Son créateur a passé vingt-cinq ans à redresser des projets qui partaient à la dérive : dans des centres de services, chez des éditeurs logiciels, sur des marchés publics, dans des DSI internes. À chaque fois, la même histoire : un projet annoncé « vert » pendant trois mois, puis brutalement « rouge » en comité de direction. Personne n'avait dissimulé. Simplement, l'information critique vivait dans des Excel personnels, des e-mails, des conversations, des têtes de chefs de projet débordés. Le système n'avait pas vu la dérive avant qu'elle blesse.
Directeur des opérations, directeur des systèmes d'information, directeur de projets, directeur technique : à chaque prise de poste, les mêmes fichiers de pilotage à reconstruire à la main. pylotik est l'outil qu'il aurait aimé trouver en arrivant. Non pas une suite de gestion de projet de plus, il y en a déjà cent, mais le pilotage des engagements : entre une organisation cliente et son fournisseur, et entre une direction et ses équipes. Un système qui fige régulièrement l'état réel du projet, le conserve, le rejoue, et met tout le monde d'accord sur ce qu'on a vu, quand, et ce qu'on a décidé d'en faire. Il porte aussi le management : il fait apparaître les écarts entre ce qui est déclaré et ce que vivent les équipes, et remet chacun sur les mêmes objectifs.

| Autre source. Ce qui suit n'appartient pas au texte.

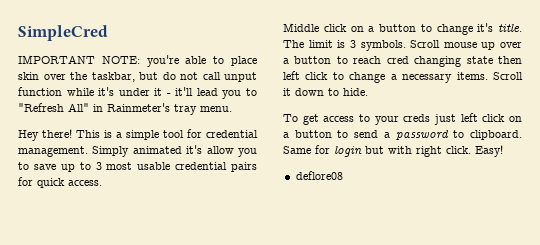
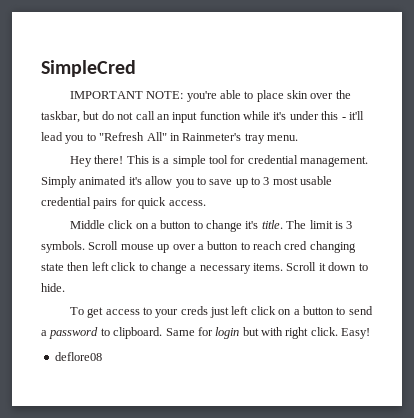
[224,72,257,82] unput -> [156,112,198,123] an input
[154,88,163,96] it -> [321,111,339,120] this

Un SaaS neuf, une méthode éprouvée
Le logiciel est neuf, et c'est précisément là qu'est l'innovation : personne n'avait outillé cet espace. La méthode qu'il porte, elle, ne l'est pas. pylotik est la digitalisation de bonnes pratiques de pilotage, appliquées et outillées à la main pendant des années, dans les trois situations où le pilotage se juge : structurer une organisation jeune, industrialiser celle qui grandit plus vite que ses méthodes, redresser celle qui décroche. Sur des cas réels, et suivies d'effet. Septembre 2026 ouvre la version SaaS, pas le premier essai.